Task item » From the records, pick out and copy each line containing "text".

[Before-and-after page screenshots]
──────
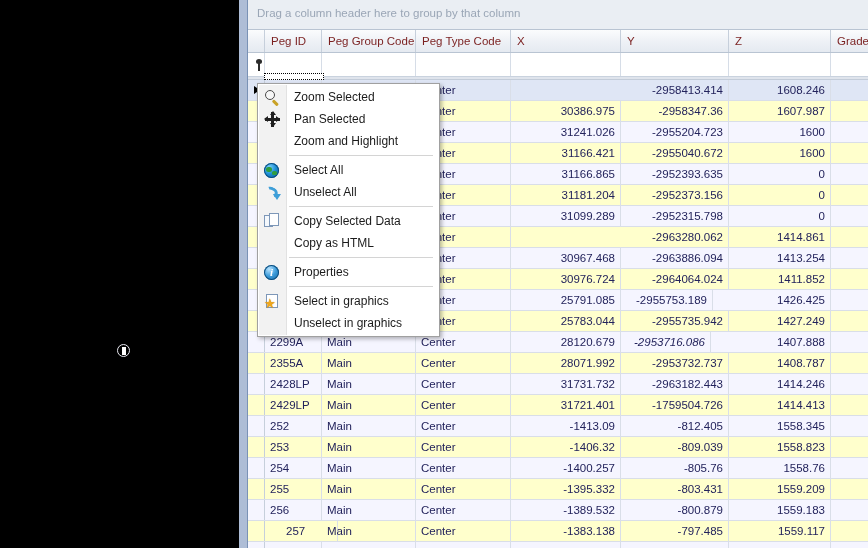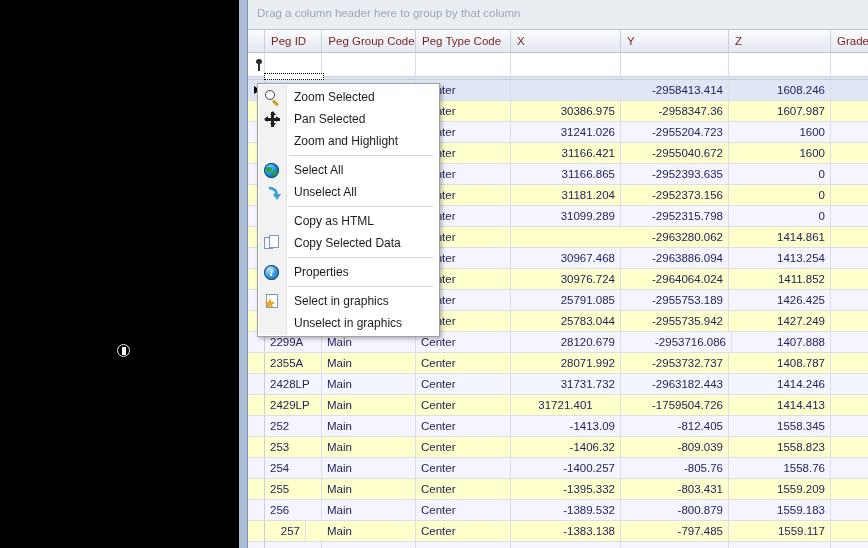--- a/index.html
+++ b/index.html
@@ -370,7 +370,7 @@
     <div class="header-row" id="header-row">
         <div class="hcell indicator" style="left: 0px; width: 17px;"></div>
         <div class="hcell" style="left: 17px; width: 57px;">Peg ID</div>
-        <div class="hcell" style="left: 74px; width: 94px; text-align: center;">Peg Group Code</div>
+        <div class="hcell" style="left: 74px; width: 94px;">Peg Group Code</div>
         <div class="hcell" style="left: 168px; width: 95px;">Peg Type Code</div>
         <div class="hcell" style="left: 263px; width: 110px;">X</div>
         <div class="hcell" style="left: 373px; width: 108px;">Y</div>

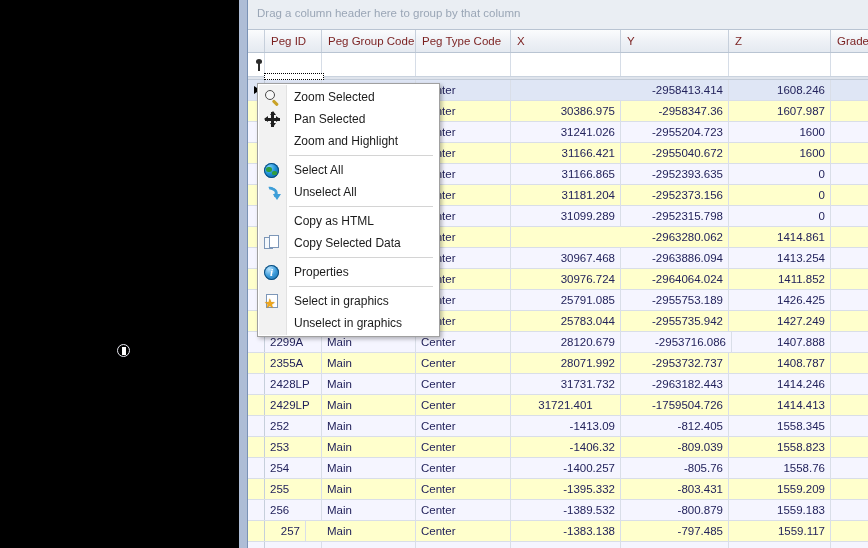--- a/index.html
+++ b/index.html
@@ -651,11 +651,11 @@
           <span class="tip"></span>
         </span><span class="ctx-label">Unselect All</span></div>
       <div class="ctx-sep"></div>
-      <div class="ctx-item"><span class="ctx-label">Copy as HTML</span></div>
       <div class="ctx-item"><span class="ctx-icon ico-copy">
           <span class="p1"></span>
           <span class="p2"></span>
         </span><span class="ctx-label">Copy Selected Data</span></div>
+      <div class="ctx-item"><span class="ctx-label">Copy as HTML</span></div>
       <div class="ctx-sep"></div>
       <div class="ctx-item"><span class="ctx-icon ico-info">i</span><span class="ctx-label">Properties</span></div>
       <div class="ctx-sep"></div>

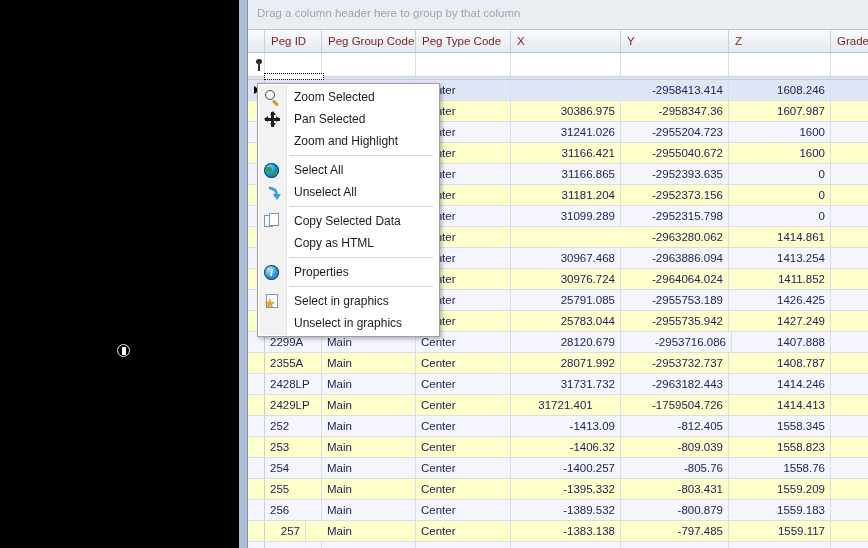--- a/index.html
+++ b/index.html
@@ -500,7 +500,7 @@
           <div class="cell" style="left: 74px; width: 94px;"></div>
           <div class="cell" style="left: 168px; width: 95px;">Center</div>
           <div class="cell num" style="left: 263px; width: 110px;">25791.085</div>
-          <div class="cell num" style="left: 373px; width: 108px;">-2955753.189</div>
+          <div class="cell num" style="left: 357px; width: 108px;">-2955753.189</div>
           <div class="cell num" style="left: 481px; width: 102px;">1426.425</div>
           <div class="cell" style="left: 583px; width: 38px;"></div>
         </div>

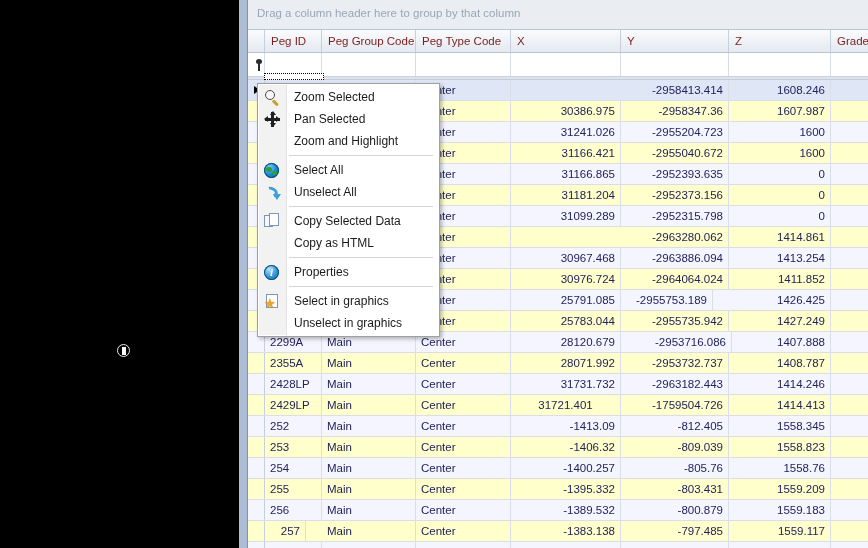--- a/index.html
+++ b/index.html
@@ -520,7 +520,7 @@
           <div class="cell" style="left: 74px; width: 94px;">Main</div>
           <div class="cell" style="left: 168px; width: 95px;">Center</div>
           <div class="cell num" style="left: 263px; width: 110px;">28120.679</div>
-          <div class="cell num" style="left: 376px; width: 108px;">-2953716.086</div>
+          <div class="cell num" style="left: 355px; width: 108px; font-style: italic;">-2953716.086</div>
           <div class="cell num" style="left: 481px; width: 102px;">1407.888</div>
           <div class="cell" style="left: 583px; width: 38px;"></div>
         </div>

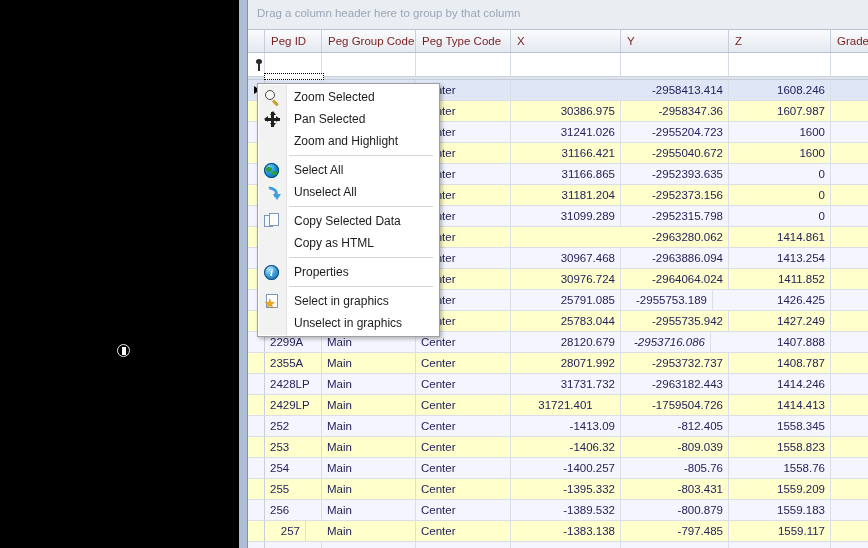--- a/index.html
+++ b/index.html
@@ -549,7 +549,7 @@
           <div class="cell" style="left: 17px; width: 57px;">2429LP</div>
           <div class="cell" style="left: 74px; width: 94px;">Main</div>
           <div class="cell" style="left: 168px; width: 95px;">Center</div>
-          <div class="cell num" style="left: 263px; width: 110px; text-align: center;">31721.401</div>
+          <div class="cell num" style="left: 263px; width: 110px;">31721.401</div>
           <div class="cell num" style="left: 373px; width: 108px;">-1759504.726</div>
           <div class="cell num" style="left: 481px; width: 102px;">1414.413</div>
           <div class="cell" style="left: 583px; width: 38px;"></div>

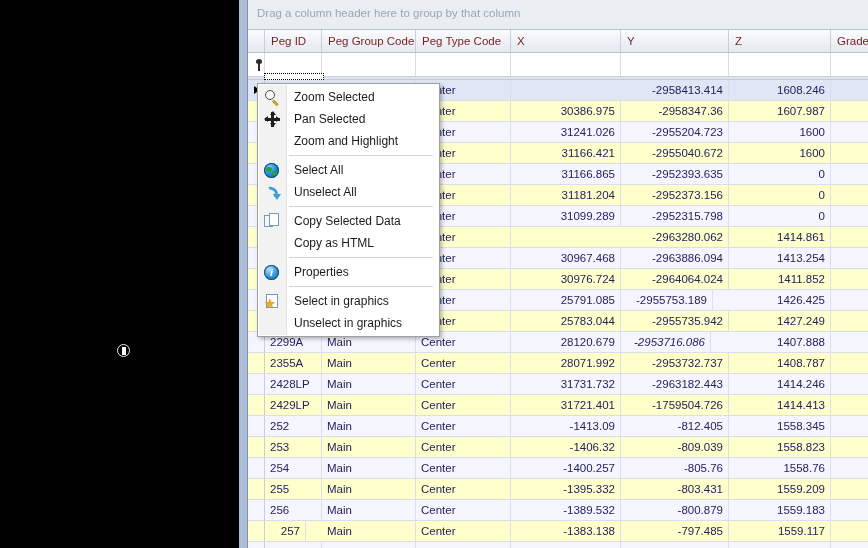--- a/index.html
+++ b/index.html
@@ -606,7 +606,7 @@
         </div>
         <div class="row odd">
           <div class="cell ind" style="left: 0px; width: 17px;"></div>
-          <div class="cell" style="left: 1px; width: 57px; text-align: right;">257</div>
+          <div class="cell" style="left: 33px; width: 57px;">257</div>
           <div class="cell" style="left: 74px; width: 94px;">Main</div>
           <div class="cell" style="left: 168px; width: 95px;">Center</div>
           <div class="cell num" style="left: 263px; width: 110px;">-1383.138</div>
──────
Response to the exercise »
-        <div class="hcell" style="left: 74px; width: 94px; text-align: center;">Peg Group Code</div>
-          <div class="cell num" style="left: 263px; width: 110px; text-align: center;">31721.401</div>
-          <div class="cell" style="left: 1px; width: 57px; text-align: right;">257</div>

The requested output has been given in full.